[Required action] Give back, word for word, only the lines from the opening of the records through the one with "[48,171,243,188] Openbare orde". Pictures stay out.

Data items

___

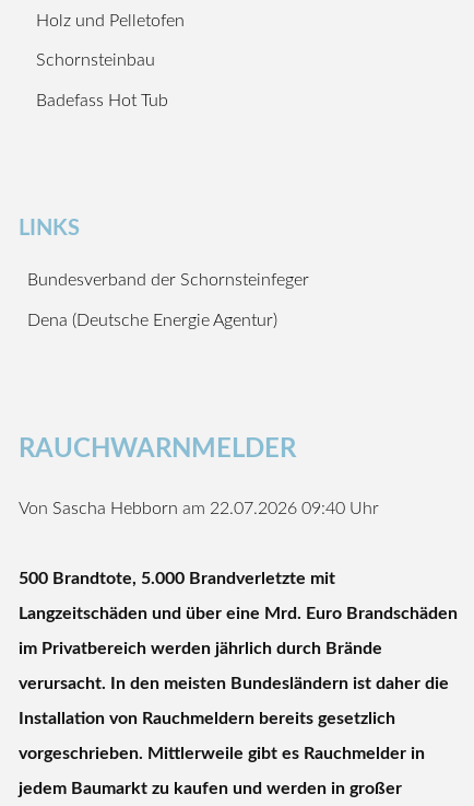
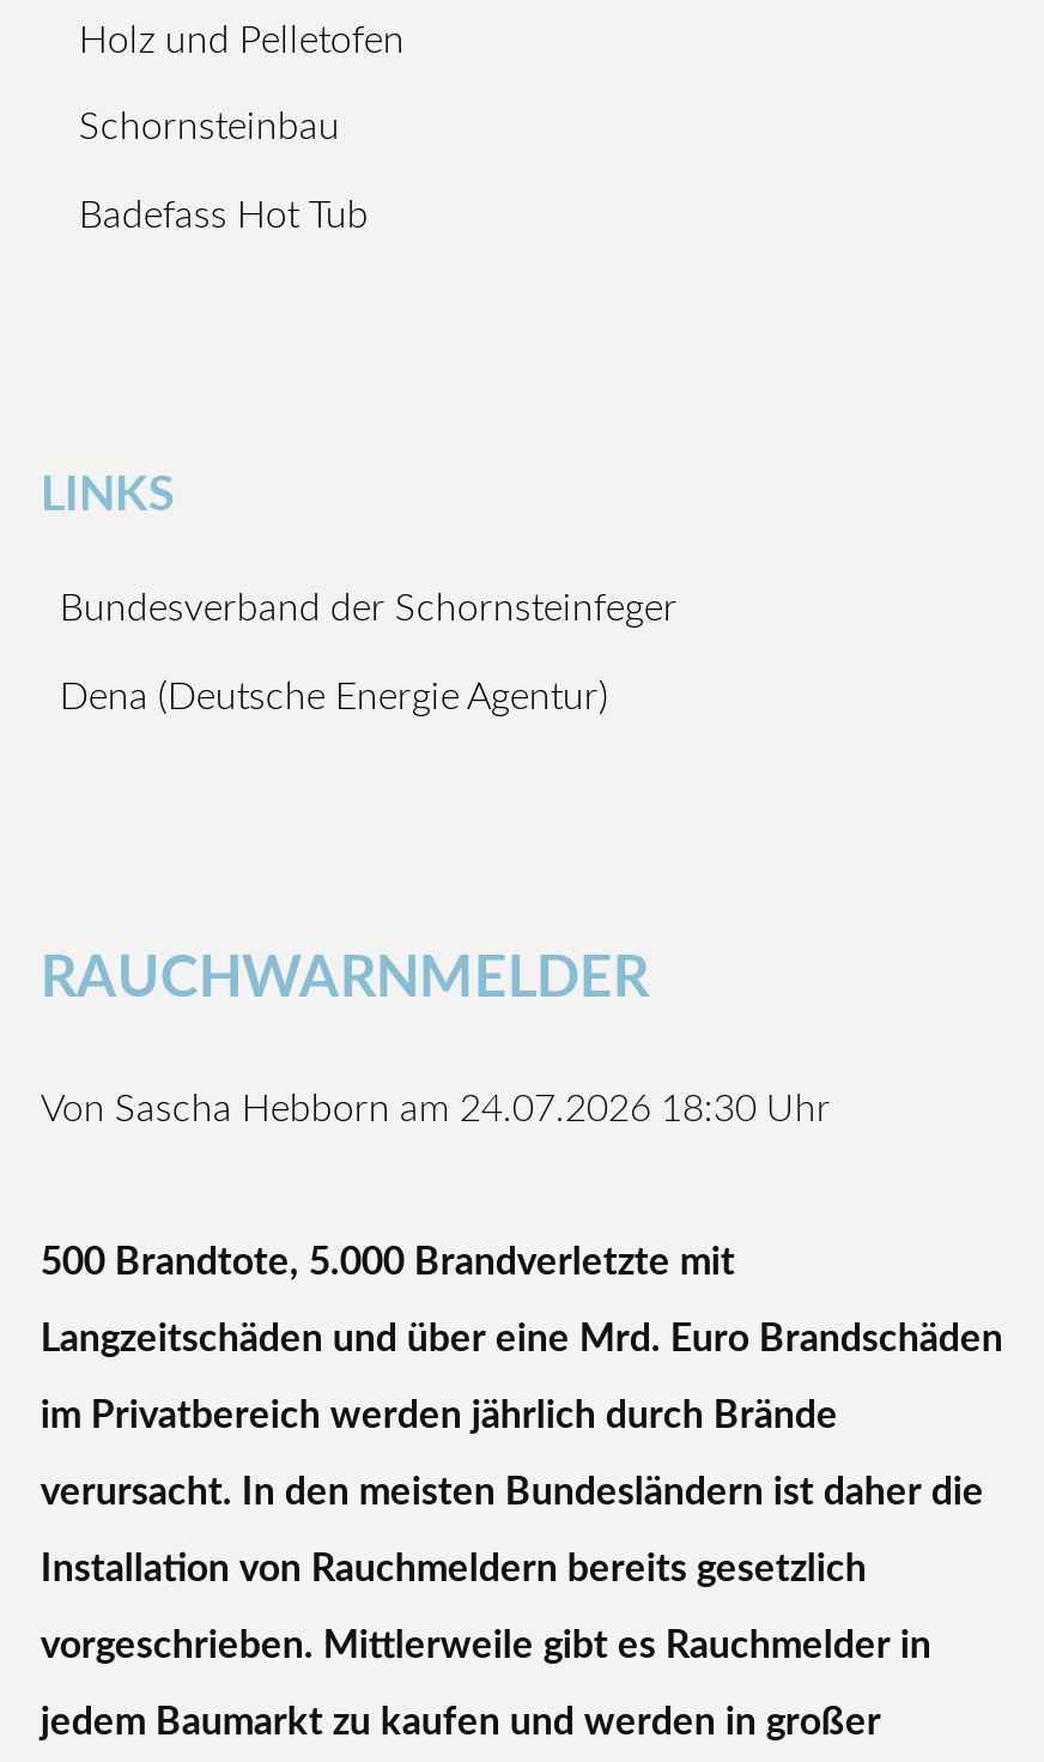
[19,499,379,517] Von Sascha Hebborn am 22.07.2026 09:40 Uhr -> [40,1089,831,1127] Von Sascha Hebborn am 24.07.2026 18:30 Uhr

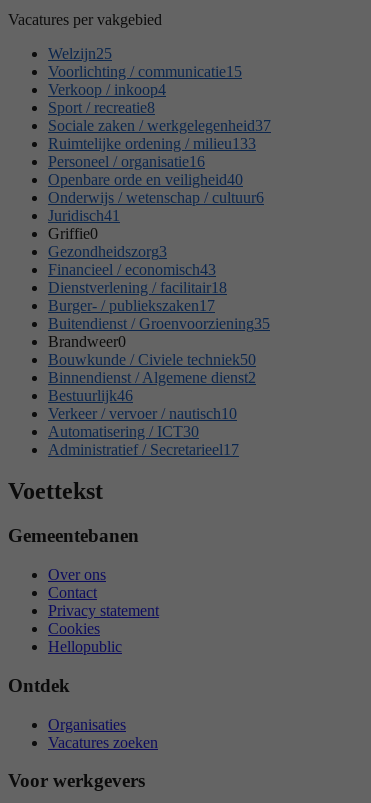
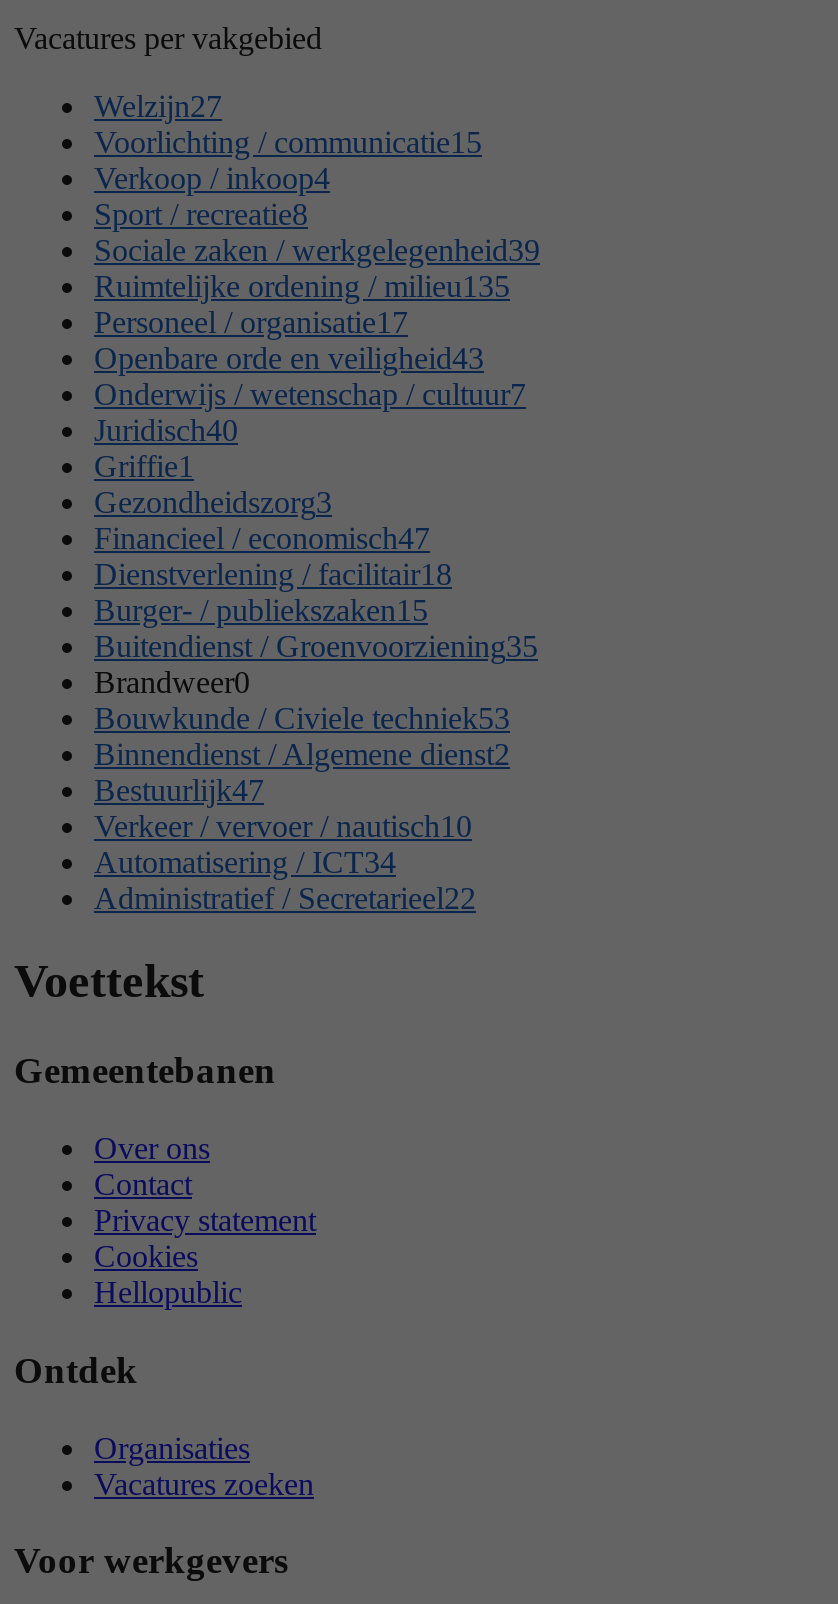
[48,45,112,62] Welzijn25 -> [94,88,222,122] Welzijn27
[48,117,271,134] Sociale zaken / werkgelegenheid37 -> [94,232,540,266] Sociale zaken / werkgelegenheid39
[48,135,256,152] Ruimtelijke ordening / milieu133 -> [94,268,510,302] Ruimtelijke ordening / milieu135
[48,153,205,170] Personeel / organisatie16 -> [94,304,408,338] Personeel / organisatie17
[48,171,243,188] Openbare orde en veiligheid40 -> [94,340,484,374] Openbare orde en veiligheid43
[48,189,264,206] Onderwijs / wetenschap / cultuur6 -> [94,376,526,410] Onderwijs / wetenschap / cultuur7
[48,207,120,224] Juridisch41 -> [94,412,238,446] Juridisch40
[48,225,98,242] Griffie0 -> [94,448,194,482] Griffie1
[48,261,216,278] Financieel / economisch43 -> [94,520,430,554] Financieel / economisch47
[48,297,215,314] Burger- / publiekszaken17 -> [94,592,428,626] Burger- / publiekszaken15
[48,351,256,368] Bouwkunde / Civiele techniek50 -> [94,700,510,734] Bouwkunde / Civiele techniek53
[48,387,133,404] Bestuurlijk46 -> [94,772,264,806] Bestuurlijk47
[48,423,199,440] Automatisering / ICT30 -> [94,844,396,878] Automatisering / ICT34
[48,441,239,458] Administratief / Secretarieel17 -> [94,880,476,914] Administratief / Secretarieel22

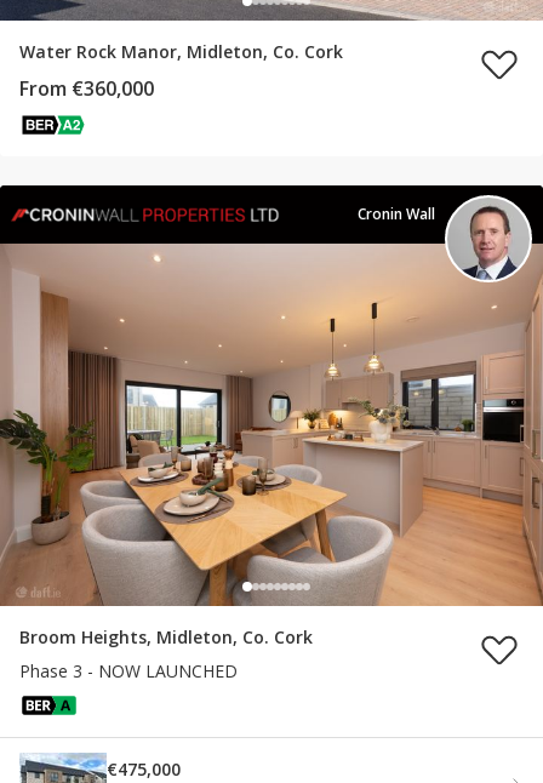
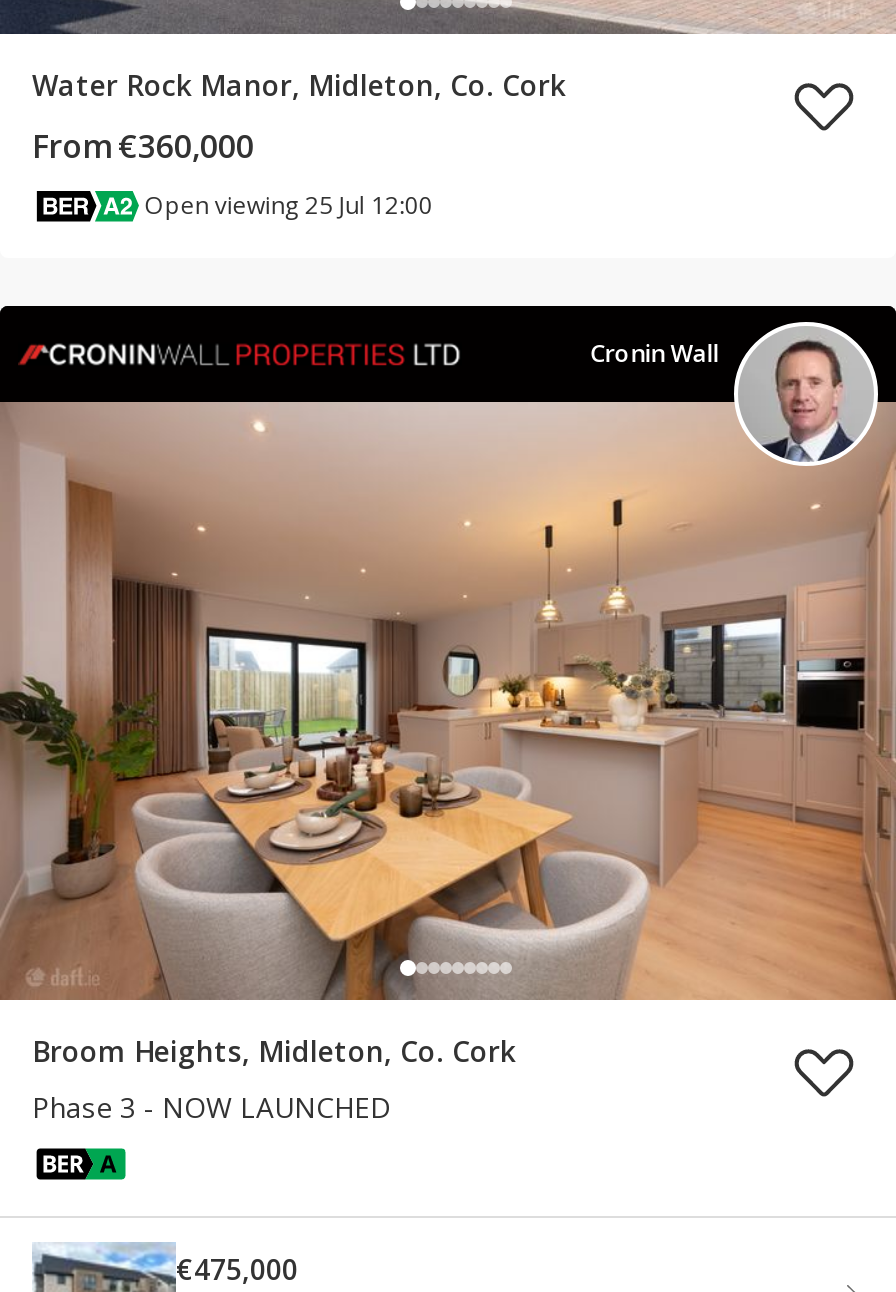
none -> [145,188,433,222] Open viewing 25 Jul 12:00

___

[Response to the task]
[19,499,379,517] Von Sascha Hebborn am 22.07.2026 09:40 Uhr -> [40,1089,831,1127] Von Sascha Hebborn am 24.07.2026 18:30 Uhr

[48,45,112,62] Welzijn25 -> [94,88,222,122] Welzijn27
[48,117,271,134] Sociale zaken / werkgelegenheid37 -> [94,232,540,266] Sociale zaken / werkgelegenheid39
[48,135,256,152] Ruimtelijke ordening / milieu133 -> [94,268,510,302] Ruimtelijke ordening / milieu135
[48,153,205,170] Personeel / organisatie16 -> [94,304,408,338] Personeel / organisatie17
[48,171,243,188] Openbare orde en veiligheid40 -> [94,340,484,374] Openbare orde en veiligheid43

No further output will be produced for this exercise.